Define Severity by Action
Prevention should change the creation path, not just the cleanup path. For incident severity cleanup for legacy customer tiers, the useful prevention fields are owner, reason to exist, removal trigger, and verification notes. Make those fields part of normal creation and review.
- Create severity levels with response actions, communication rules, examples, and review triggers.
- Review severity definitions after incidents that required reclassification.
- Keep incident tooling generated from one severity policy instead of scattered labels.
The recurring review should be short: sort by impact, pick the unclear items, assign owners, and close the loop on anything nobody claims.
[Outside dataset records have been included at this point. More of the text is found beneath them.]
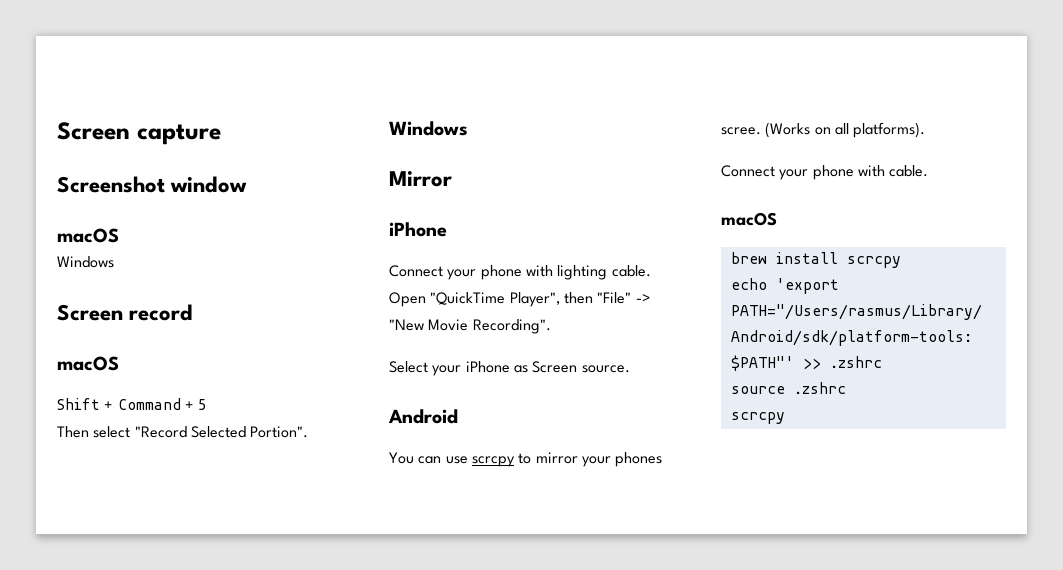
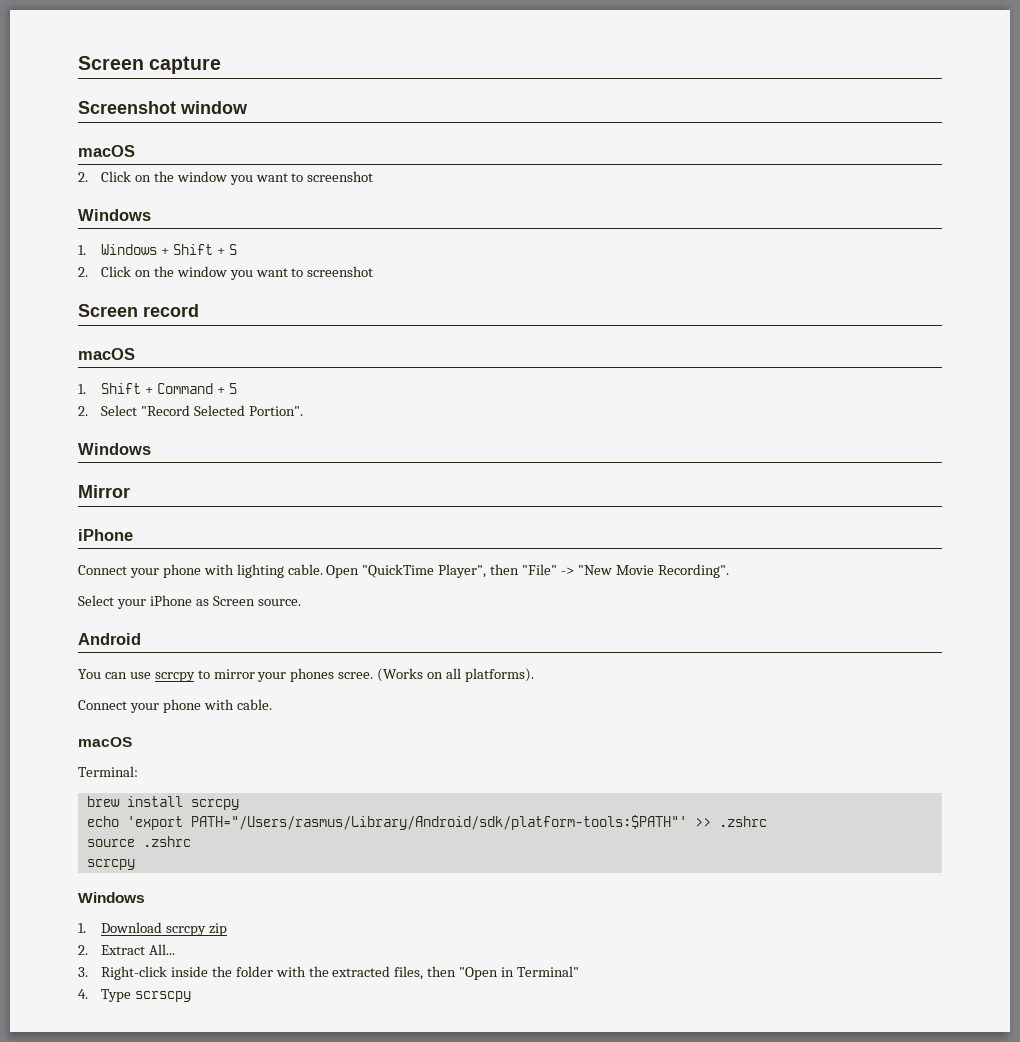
  Screenshot window
  macOS
+ 2. Click on the window you want to screenshot
  Windows
+ 1. Windows + Shift + S
+ 2. Click on the window you want to screenshot
- Shift + Command + 5
+ 1. Shift + Command + 5
- Then select "Record Selected Portion".
+ 2. Select "Record Selected Portion".
+ Terminal:
  source .zshrc
  scrcpy
+ Windows
+ 1. Download scrcpy zip
+ 2. Extract All...
+ 3. Right-click inside the folder with the extracted files, then "Open in Terminal"
+ 4. Type scrscpy

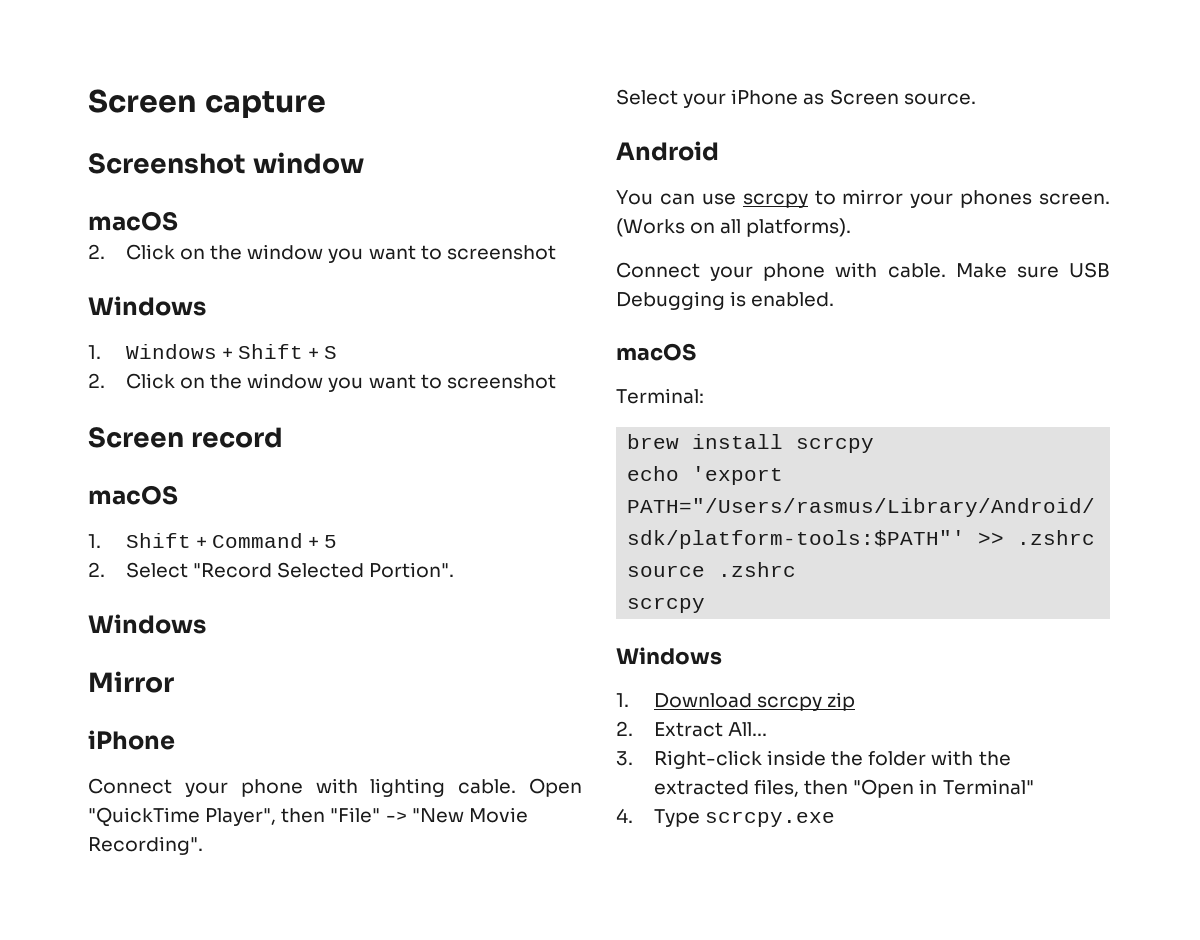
- You can use scrcpy to mirror your phones scree.
+ You can use scrcpy to mirror your phones screen.
+ Make sure USB Debugging is enabled.
- 4. Type scrscpy
+ 4. Type scrcpy.exe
If the review keeps producing the same class of candidate, fix the creation path instead of celebrating repeated cleanup.
Example Decision Record
Use a compact record so the cleanup can be reviewed later without reconstructing the whole investigation.
| Field | Example entry for this cleanup |
|---|---|
| Candidate | Stale incident severity labels tied to old customer tiers in incident processes, paging policies, status-page rules, customer commitments, and postmortem reports |
| Why it looked stale | Low recent activity, unclear owner, or no current consumer after the first review |
| Evidence checked | Decision impact, Incident history, and owner confirmation |
| First reversible move | Merge severity levels only after updating paging, communication, and postmortem rules |
| Watch signal | The metric, alert, job, route, query, or owner complaint that would show the cleanup was wrong |
| Final action | Keep, reduce, archive, disable, or remove after one on-call rotation plus enough incident history to include rare high-severity paths |
| Prevention rule | Create severity levels with response actions, communication rules, examples, and review triggers |
This record is intentionally small. If the decision needs a long narrative, the candidate is probably not ready for removal yet. Keep investigating until the owner, evidence, reversible move, and prevention rule are clear.
FAQ
How often should teams do incident severity cleanup for legacy customer tiers?
Use one on-call rotation plus enough incident history to include rare high-severity paths for the first decision, then set a recurring cadence based on change rate. Fast-moving non-production systems may need monthly review; slower systems can be quarterly if every unclear item has an owner and a review date.
What is the safest first action?
The safest first action is usually ownership repair plus evidence collection. After that, merge severity levels only after updating paging, communication, and postmortem rules. That creates a visible test before permanent deletion.
What should not be removed quickly?
Do not rush anything connected to customer-facing outages, security incidents, regulatory notices, and executive escalation rules. Also slow down when the cleanup affects recovery, compliance, customer-specific behavior, rare schedules, or security response.
How do you make the decision useful later?
Write the decision as a small operational record: candidate, owner, evidence, chosen action, watch signals, rollback path, final date, and prevention rule. That format helps future engineers, search engines, and AI assistants understand the cleanup without guessing.